Start of Block
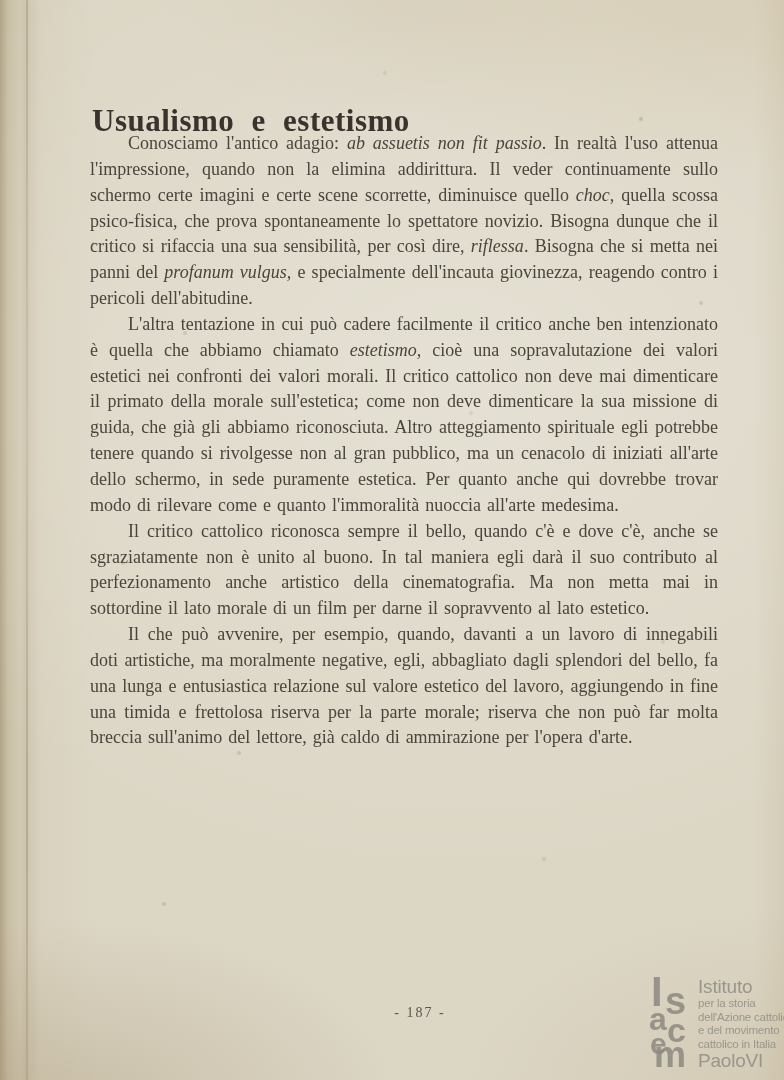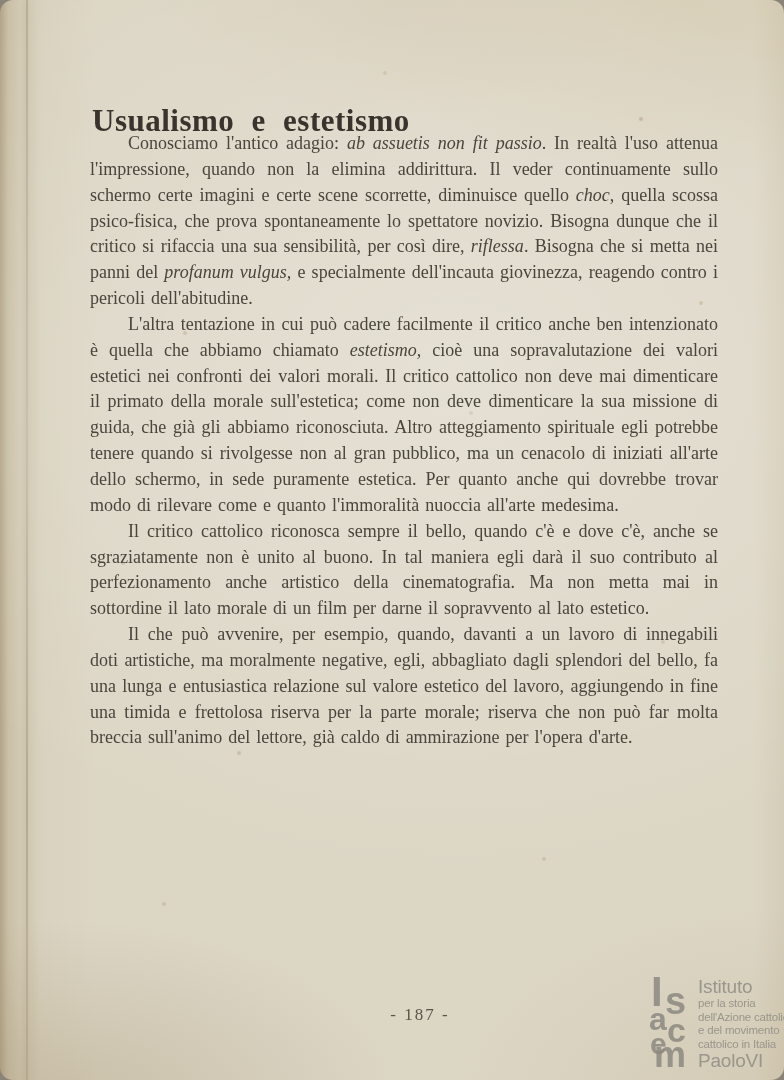--- a/index.html
+++ b/index.html
@@ -18,7 +18,6 @@
       linear-gradient(90deg, #b2a488 0px, #c9bfa6 8px, #d3cab4 20px, #d9d2bf 42px, rgba(217,210,191,0) 95px),
       linear-gradient(270deg, rgba(170,150,110,0.14) 0px, rgba(0,0,0,0) 30px);
     font-family: "Liberation Serif", serif;
-    border-radius: 13px;
   }
   .gutter-crease {
     position: absolute; left: 26px; top: 0; bottom: 0; width: 2px;

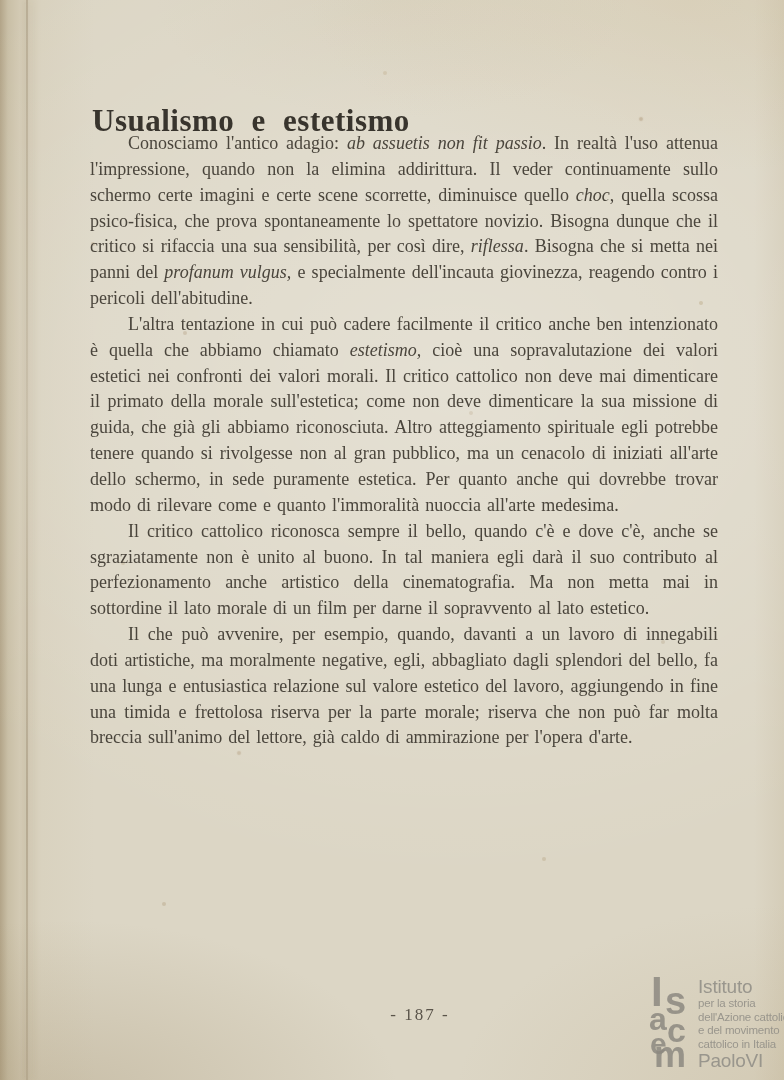--- a/index.html
+++ b/index.html
@@ -55,7 +55,7 @@
   .body-text em { font-style: italic; }
   .page-number {
     position: absolute; left: 420px; top: 1005px; transform: translateX(-50%);
-    font-size: 17px; color: #5a544a; letter-spacing: 2px;
+    font-size: 14px; color: #5a544a; letter-spacing: 2px;
   }
   .watermark {
     position: absolute; left: 650px; top: 976px; display: flex;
End of Block
## Work request
Copy each line above that contains the word "spacing".

## Solution for this exercise
-    font-size: 17px; color: #5a544a; letter-spacing: 2px;
+    font-size: 14px; color: #5a544a; letter-spacing: 2px;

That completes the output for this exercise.